* Record extracts *
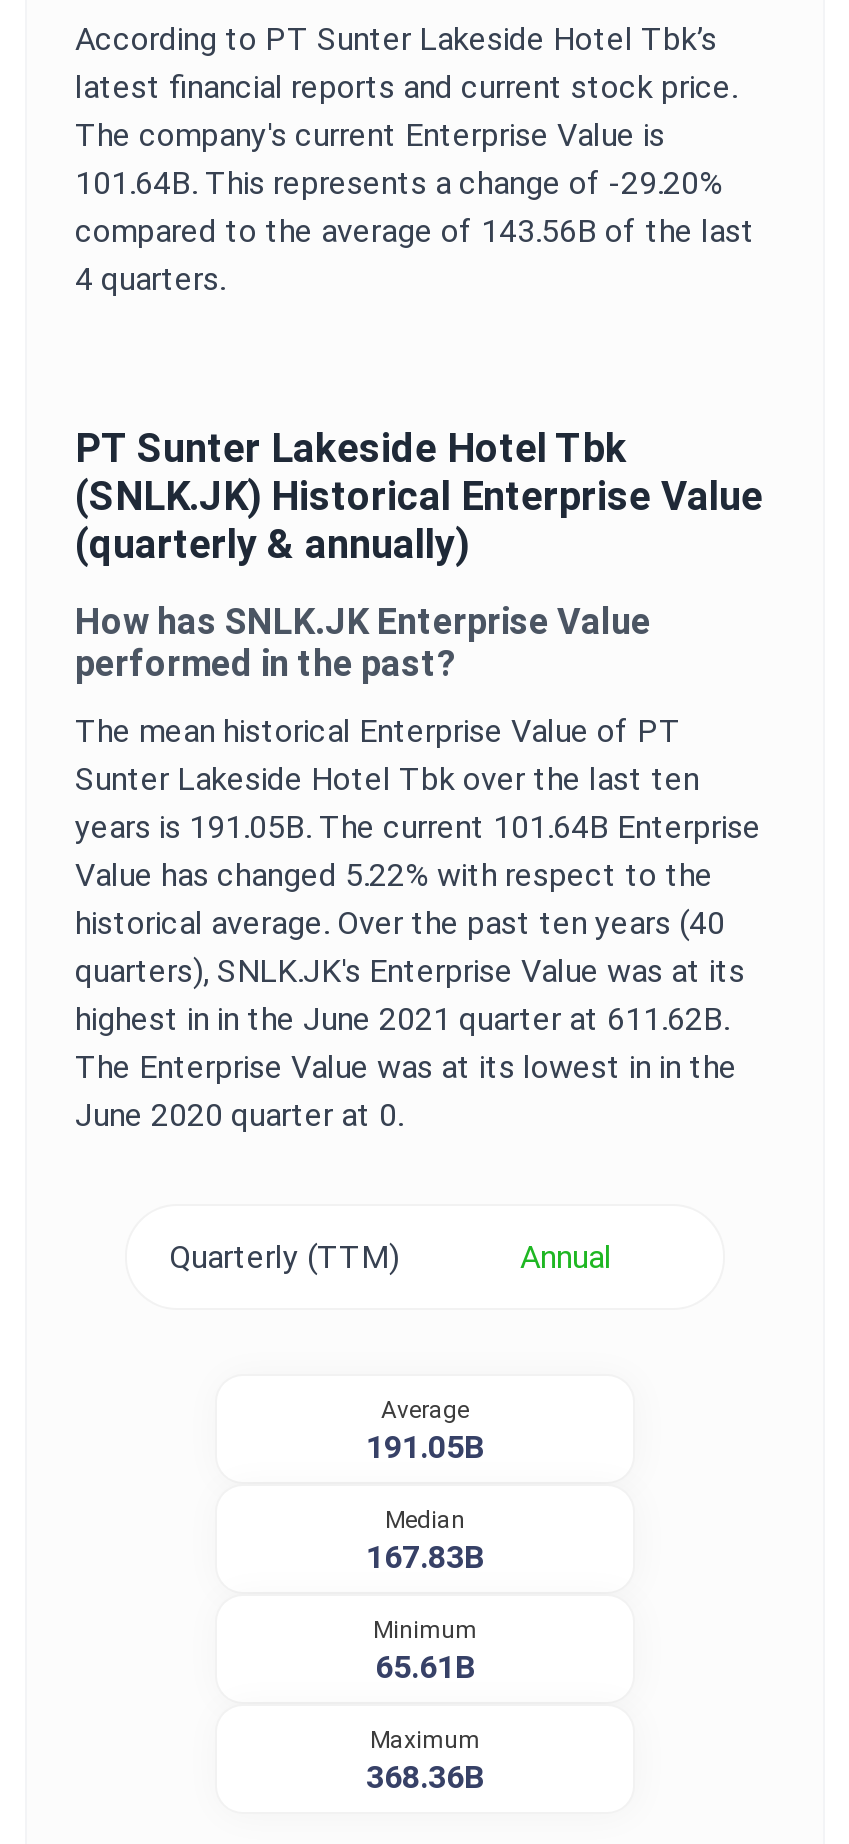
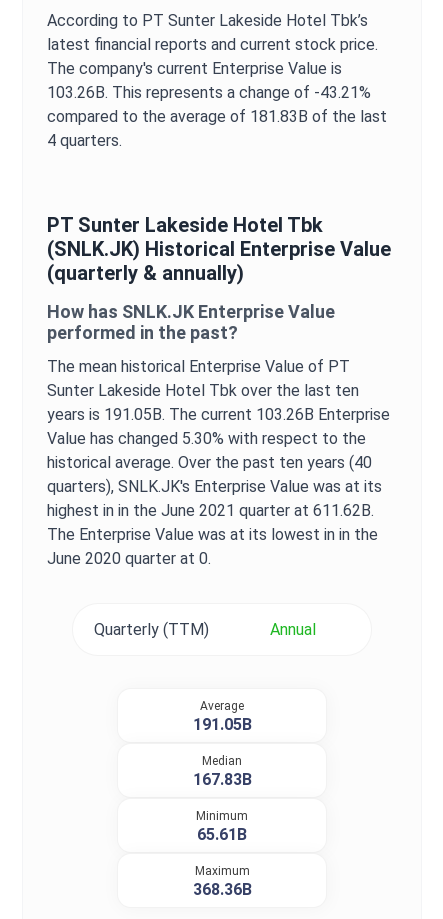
- 101.64B. This represents a change of -29.20%
+ 103.26B. This represents a change of -43.21%

- compared to the average of 143.56B of the last
+ compared to the average of 181.83B of the last

- years is 191.05B. The current 101.64B Enterprise
+ years is 191.05B. The current 103.26B Enterprise

- Value has changed 5.22% with respect to the
+ Value has changed 5.30% with respect to the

* Exercise objective *
No pictures belong in the copy. Transcribe every entry exactly.

* Response box *
- 101.64B. This represents a change of -29.20%
+ 103.26B. This represents a change of -43.21%

- compared to the average of 143.56B of the last
+ compared to the average of 181.83B of the last

- years is 191.05B. The current 101.64B Enterprise
+ years is 191.05B. The current 103.26B Enterprise

- Value has changed 5.22% with respect to the
+ Value has changed 5.30% with respect to the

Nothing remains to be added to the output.